Wherever the word "Avoid" appears in a line of the records, copy that line.
─── Data for processing
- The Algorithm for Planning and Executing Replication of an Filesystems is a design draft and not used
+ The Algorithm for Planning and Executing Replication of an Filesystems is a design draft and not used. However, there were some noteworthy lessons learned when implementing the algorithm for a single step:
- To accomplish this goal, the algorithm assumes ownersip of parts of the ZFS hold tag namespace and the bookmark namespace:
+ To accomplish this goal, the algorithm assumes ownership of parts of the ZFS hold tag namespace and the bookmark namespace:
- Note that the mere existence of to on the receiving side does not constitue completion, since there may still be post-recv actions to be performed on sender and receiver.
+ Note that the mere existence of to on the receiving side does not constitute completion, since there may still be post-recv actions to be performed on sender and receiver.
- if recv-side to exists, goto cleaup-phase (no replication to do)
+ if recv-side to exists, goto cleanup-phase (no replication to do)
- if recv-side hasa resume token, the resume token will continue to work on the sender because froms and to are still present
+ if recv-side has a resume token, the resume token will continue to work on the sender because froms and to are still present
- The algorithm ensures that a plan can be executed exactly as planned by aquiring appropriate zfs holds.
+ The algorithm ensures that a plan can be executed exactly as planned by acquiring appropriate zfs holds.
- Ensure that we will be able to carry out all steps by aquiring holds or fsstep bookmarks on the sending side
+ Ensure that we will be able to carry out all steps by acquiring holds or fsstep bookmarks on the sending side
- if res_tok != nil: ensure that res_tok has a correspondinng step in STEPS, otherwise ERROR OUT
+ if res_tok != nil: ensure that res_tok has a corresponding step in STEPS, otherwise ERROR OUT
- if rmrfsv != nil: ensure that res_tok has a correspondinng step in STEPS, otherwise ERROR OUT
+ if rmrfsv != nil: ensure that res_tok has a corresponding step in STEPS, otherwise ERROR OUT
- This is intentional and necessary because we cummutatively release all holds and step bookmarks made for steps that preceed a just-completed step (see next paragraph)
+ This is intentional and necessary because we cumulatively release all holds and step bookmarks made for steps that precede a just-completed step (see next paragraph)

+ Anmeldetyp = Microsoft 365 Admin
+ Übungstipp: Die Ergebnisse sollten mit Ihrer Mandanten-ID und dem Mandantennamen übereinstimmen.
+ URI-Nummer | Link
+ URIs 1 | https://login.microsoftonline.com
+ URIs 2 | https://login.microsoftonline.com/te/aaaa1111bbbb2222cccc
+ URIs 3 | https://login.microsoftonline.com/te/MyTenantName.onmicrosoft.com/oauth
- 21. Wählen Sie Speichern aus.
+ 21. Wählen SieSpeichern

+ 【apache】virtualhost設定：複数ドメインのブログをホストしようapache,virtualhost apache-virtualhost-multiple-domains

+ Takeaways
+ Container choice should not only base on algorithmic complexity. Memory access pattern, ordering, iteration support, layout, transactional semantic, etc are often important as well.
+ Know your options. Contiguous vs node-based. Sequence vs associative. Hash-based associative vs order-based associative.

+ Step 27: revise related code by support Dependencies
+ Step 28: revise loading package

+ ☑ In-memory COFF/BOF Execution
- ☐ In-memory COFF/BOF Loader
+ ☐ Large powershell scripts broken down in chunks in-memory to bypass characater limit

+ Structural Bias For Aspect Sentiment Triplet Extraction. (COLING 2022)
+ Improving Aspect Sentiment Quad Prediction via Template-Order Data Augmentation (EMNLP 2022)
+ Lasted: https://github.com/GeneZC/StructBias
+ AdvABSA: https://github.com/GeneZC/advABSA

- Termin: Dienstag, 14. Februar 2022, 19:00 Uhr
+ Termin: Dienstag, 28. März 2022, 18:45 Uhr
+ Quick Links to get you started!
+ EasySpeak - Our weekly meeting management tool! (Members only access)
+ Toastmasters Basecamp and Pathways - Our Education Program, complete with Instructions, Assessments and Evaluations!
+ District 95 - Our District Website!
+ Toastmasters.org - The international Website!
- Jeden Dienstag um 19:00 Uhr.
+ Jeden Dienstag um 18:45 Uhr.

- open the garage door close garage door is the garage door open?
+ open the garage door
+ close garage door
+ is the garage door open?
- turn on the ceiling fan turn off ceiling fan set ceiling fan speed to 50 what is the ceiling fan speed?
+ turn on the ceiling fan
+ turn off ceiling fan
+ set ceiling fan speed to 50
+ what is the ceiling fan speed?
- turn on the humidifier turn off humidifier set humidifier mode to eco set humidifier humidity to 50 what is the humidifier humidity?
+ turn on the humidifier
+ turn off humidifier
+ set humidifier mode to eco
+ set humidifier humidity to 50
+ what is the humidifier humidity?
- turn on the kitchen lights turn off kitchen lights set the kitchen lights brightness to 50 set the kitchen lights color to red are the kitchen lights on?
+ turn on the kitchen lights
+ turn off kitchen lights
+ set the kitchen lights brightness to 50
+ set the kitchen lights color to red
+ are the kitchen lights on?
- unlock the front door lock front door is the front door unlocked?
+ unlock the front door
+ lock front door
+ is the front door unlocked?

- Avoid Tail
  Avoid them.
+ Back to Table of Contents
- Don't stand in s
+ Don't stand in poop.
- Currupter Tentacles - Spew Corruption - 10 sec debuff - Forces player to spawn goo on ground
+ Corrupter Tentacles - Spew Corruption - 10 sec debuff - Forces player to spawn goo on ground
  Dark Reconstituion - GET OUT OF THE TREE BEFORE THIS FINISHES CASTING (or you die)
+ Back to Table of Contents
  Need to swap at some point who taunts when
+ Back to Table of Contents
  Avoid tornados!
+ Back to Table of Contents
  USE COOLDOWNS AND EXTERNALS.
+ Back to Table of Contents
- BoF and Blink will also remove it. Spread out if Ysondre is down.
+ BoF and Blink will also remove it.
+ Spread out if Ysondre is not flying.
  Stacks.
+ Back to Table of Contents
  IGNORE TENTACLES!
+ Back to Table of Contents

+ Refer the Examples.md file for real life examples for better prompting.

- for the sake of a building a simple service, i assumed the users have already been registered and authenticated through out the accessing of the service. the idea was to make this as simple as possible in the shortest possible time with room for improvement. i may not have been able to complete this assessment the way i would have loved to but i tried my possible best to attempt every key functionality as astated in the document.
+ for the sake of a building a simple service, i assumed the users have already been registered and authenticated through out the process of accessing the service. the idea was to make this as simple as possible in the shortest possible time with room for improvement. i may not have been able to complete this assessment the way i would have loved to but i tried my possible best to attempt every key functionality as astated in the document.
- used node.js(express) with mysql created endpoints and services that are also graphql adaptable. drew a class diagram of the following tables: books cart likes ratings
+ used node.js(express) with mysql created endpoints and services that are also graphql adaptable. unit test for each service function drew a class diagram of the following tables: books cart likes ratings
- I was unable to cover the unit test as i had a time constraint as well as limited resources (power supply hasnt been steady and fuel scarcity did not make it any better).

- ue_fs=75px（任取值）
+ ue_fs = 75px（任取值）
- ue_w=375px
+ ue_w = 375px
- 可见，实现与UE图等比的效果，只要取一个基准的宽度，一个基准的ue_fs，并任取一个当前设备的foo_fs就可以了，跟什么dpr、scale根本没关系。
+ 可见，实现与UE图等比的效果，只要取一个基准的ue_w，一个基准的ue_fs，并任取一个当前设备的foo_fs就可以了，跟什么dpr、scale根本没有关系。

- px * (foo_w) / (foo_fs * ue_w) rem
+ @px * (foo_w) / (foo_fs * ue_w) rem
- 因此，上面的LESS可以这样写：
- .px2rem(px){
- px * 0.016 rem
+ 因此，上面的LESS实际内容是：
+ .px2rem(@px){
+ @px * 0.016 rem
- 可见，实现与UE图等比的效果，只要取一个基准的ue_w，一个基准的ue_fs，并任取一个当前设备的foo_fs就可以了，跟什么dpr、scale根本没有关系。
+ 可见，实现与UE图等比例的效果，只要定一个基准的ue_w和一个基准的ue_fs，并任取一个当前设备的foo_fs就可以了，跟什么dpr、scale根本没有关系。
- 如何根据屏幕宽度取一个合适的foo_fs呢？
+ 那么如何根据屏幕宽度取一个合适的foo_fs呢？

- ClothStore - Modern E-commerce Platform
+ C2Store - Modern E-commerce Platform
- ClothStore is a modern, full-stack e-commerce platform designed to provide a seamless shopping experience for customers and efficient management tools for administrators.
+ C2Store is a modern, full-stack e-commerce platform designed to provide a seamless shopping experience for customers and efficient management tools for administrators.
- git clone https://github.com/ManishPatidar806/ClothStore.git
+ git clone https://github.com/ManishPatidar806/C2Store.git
──────
→ **Response**
- Avoid Tail
  Avoid them.
  Avoid tornados!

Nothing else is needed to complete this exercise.